Pop Bits:  The 80s comeback of the band Chicago was mainly orchestrated by producer David Foster over the course of two albums. It put a bigger spotlight on Cetera who had worked closely with Foster and happened to have been the lead singer on all the hits from both LPs. With some name recognition coming his way, Cetera had interest in doing solo work. He also wanted to remain with Chicago, but in order to do both the heavy touring schedule of the band would have to be cut back. This caused further friction in the band that was already at odds over the new direction of the band headed up by Foster and Cetera. In the end, Cetera decided to leave Chicago and head out on his own. He began work on a solo disc with producer Michael Omartian and among the first songs they recorded was this single that was picked up for use in the hit film The Karate Kid, Part II. It would be released as a single to promote the film, its soundtrack, and Cetera's solo album Solitude/Solitaire. At first, many folks thought it was a new Chicago song because it sounded similar to the band's recent hits, but soon everyone figured out it was Cetera on his own. The big ballad became a major hit reaching #1 at both Pop and AC. It would also earn Cetera an Oscar nod for Best Original Song (along with co-writers David Foster and Diane Nini). Cetera's album would get to #23 and eventually go platinum while the film soundtrack would reach #30.

ReduxReview:  I will say that this big AC ballad is well written, produced, and performed. It's like a big, lovable can of spray cheez that you wanna cozy up to with a package or Ritz. I can certainly appreciate it, but I can't say that I actually like it. In fact, when this came out I kind of hated it. I thought it was just a rehash of stuff Chicago had already been doing with Foster. Even Omartian's production practically mimicked Foster's style. I'm guessing the original intent was that Chicago would record this song but then the fallout happened and Cetera claimed it as his own. It became a big hit thanks in part to the movie doing well, but for me I was like - been there, heard that, yawn.

ReduxRating:  5/10

Trivia:  Double Shot!  1) Although many people assumed it was, Solitude/Solitaire was not Cetera's first solo album.

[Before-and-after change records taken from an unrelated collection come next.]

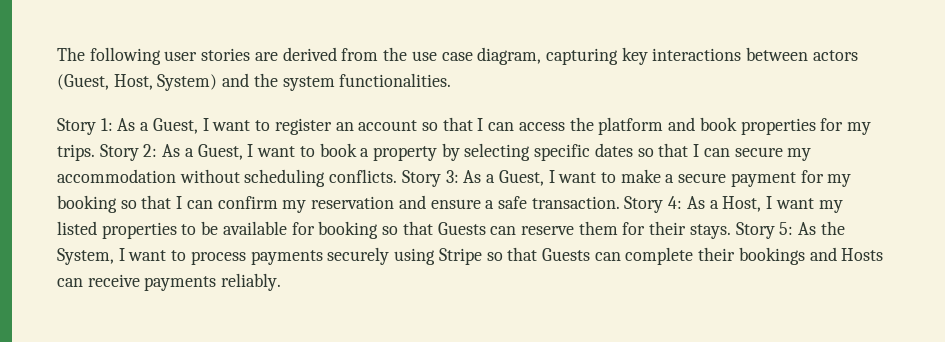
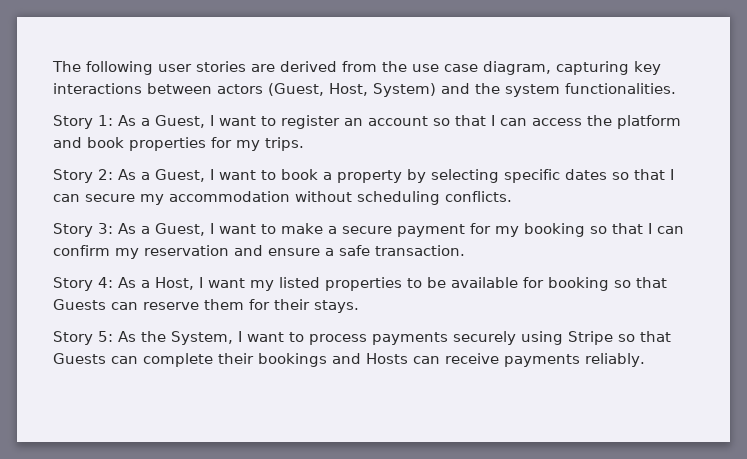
- As a Guest, I want to register an account so that I can access the platform and book properties for my trips. Story 2:
+ As a Guest, I want to register an account so that I can access the platform and book properties for my trips.
+ Story 2:
- As a Guest, I want to book a property by selecting specific dates so that I can secure my accommodation without scheduling conflicts. Story 3:
+ As a Guest, I want to book a property by selecting specific dates so that I can secure my accommodation without scheduling conflicts.
+ Story 3:
- As a Guest, I want to make a secure payment for my booking so that I can confirm my reservation and ensure a safe transaction. Story 4:
+ As a Guest, I want to make a secure payment for my booking so that I can confirm my reservation and ensure a safe transaction.
+ Story 4:
- As a Host, I want my listed properties to be available for booking so that Guests can reserve them for their stays. Story 5:
+ As a Host, I want my listed properties to be available for booking so that Guests can reserve them for their stays.
+ Story 5:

In 1980, Chicago was at a low point in their career. Their popularity had been in slow decline over the past few years and then their album Chicago XIV tanked at #71, the worst showing of their career and their first album not to at least reach gold level sales. Around this time, Cetera decided to do a solo album. It was to be issued out on the band's label Columbia, but then after Chicago XIV nosedived, the label bought the band out of their contract and let them go. The work Cetera did for his album would then be shelved. Luckily, Warner Bros. scooped up the band and agreed to releasing Cetera's solo disc. The unfortunate part was that Cetera had to buy the rights to the work he already did when with Columbia. Once everything was settled, Cetera's self-titled debut album was released in the fall of '81. The more rock-oriented LP featured the song "Livin' in the Limelight," which was able to reach #6 at Rock. The album only got to #143. Both might have done better had Warner Bros. promoted them, but the label wasn't interested in Cetera as a solo artist at the time and was more focused on getting Chicago back on track. That happened when David Foster stepped in and led the band to their second #1 hit "Hard to Say I'm Sorry" in 1982.  2) Cetera has said that this song was originally written to be the final song for the film Rocky IV, but the movie studio rejected the song for that film and instead pushed it over for use in Karate Kid, Part II.



  1. 6/10 for me personally. Good tune, but nothing spectacular. Can’t wait for more posts, I’m sure “Paranoimia” by The Art of Noise with Max Headroom is coming soon!

    1. It's a couple months away or so, but already covered Art of Noise's "Peter Gunn" single.

  2. 6/10, while I like this song more than I used to I used to get this song mixed up with Chicago's "You're The Inspiration", I also remember being disappointed when they would play this one instead of "You're The Inspiration" because I've always loved that song a lot, I agree this is not one of Peter Cetera's best efforts.

    1. You are right - they are quite similar. I'd rather here "Inspiration" than this one. I think it is the better song.

    2. I agree with you that "Inspiration" is a much better song of the two, I give that song a 9/10 and it's IMO Chicago's best song they did in the 1980's.